**TASK DESCRIPTION**: Once you reach the line containing "shipping: none -> 16.00", write out that line and every remaining line of the records exactly.

--

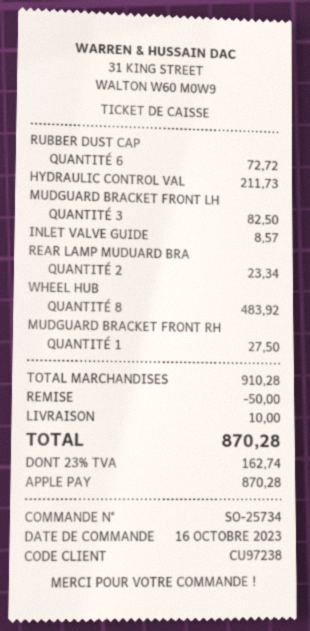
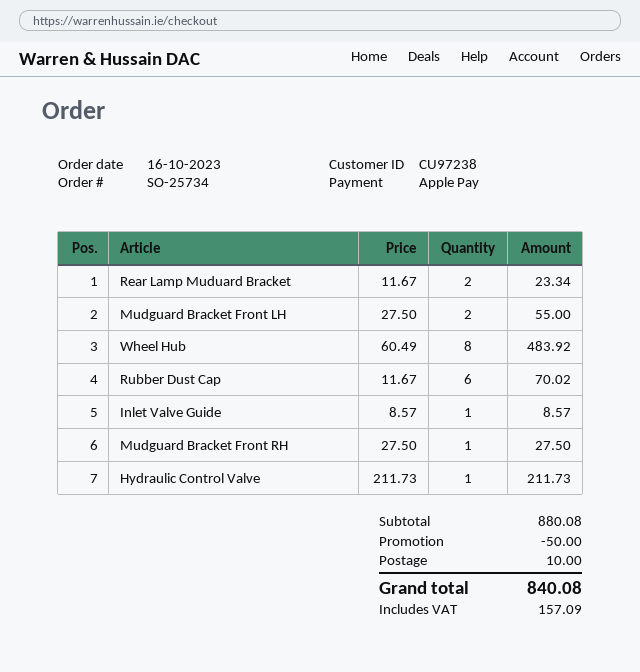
RUBBER DUST CAP: 6 for 72.72 -> 6 for 70.02
MUDGUARD BRACKET FRONT LH: 3 for 82.50 -> 2 for 55.00
subtotal: 910.28 -> 880.08
tax: 162.74 -> 157.09
total: 870.28 -> 840.08

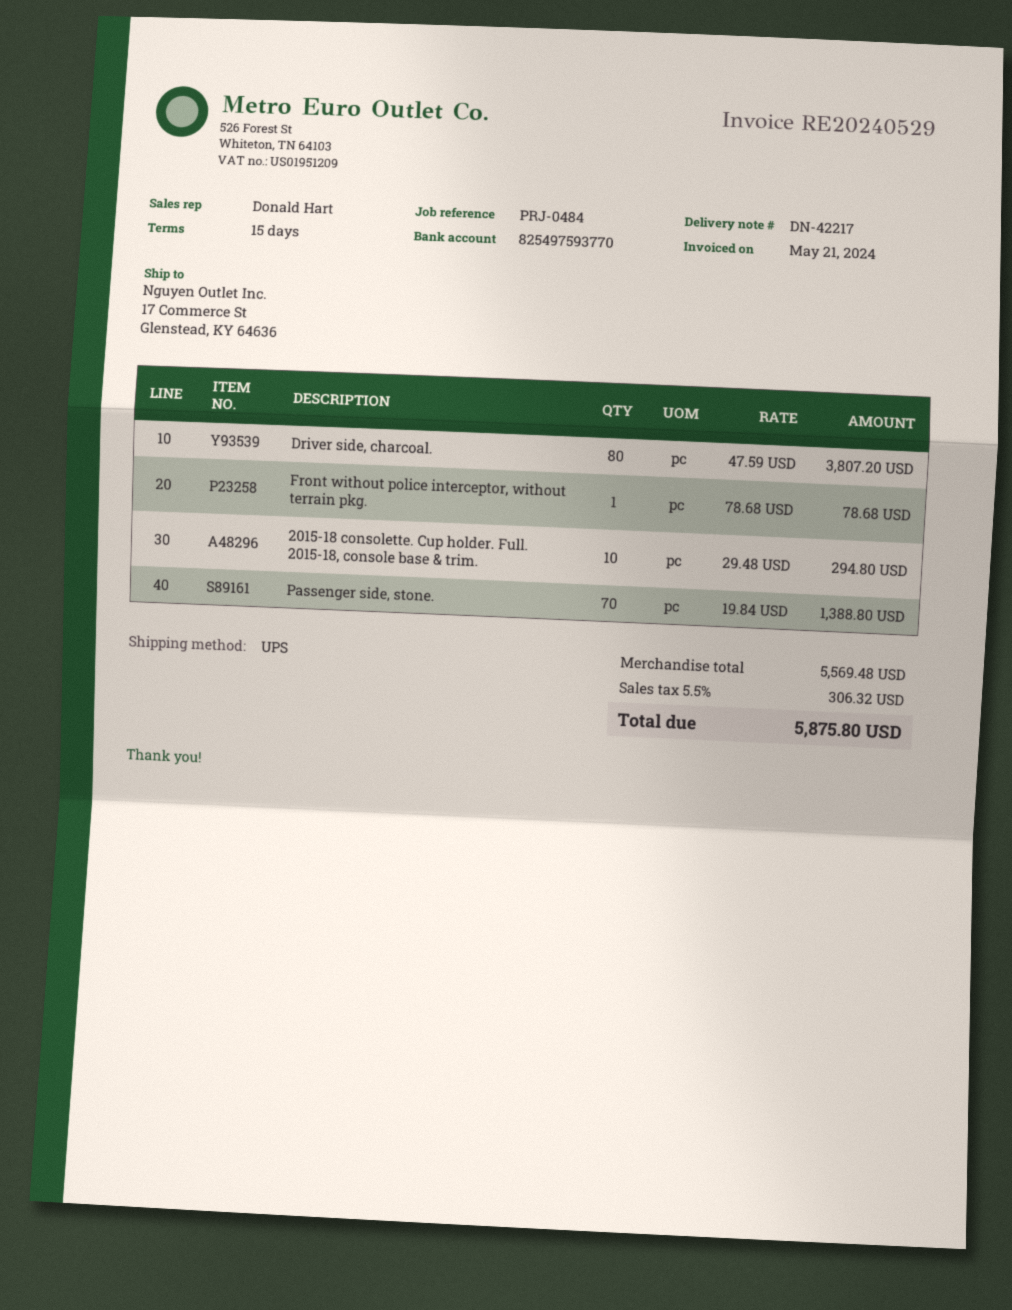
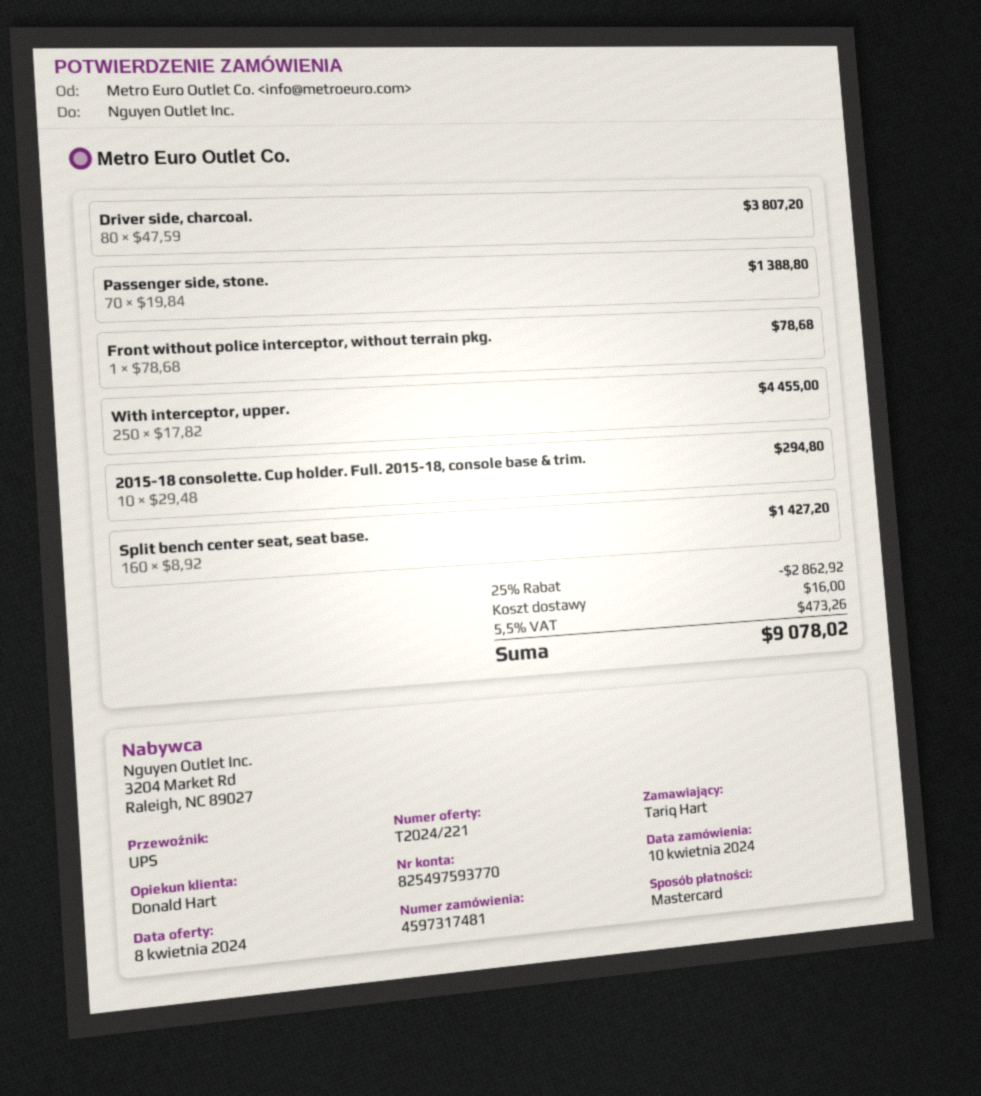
With interceptor, upper.: none -> 250 x 17.82 = 4455.00
Split bench center seat, seat base.: none -> 160 x 8.92 = 1427.20
discount: none -> 25% = 2862.92
shipping: none -> 16.00
tax: 5.5% = 306.32 -> 5.5% = 473.26
total: 5875.80 -> 9078.02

--

**SOLUTION TO THIS PROBLEM**:
shipping: none -> 16.00
tax: 5.5% = 306.32 -> 5.5% = 473.26
total: 5875.80 -> 9078.02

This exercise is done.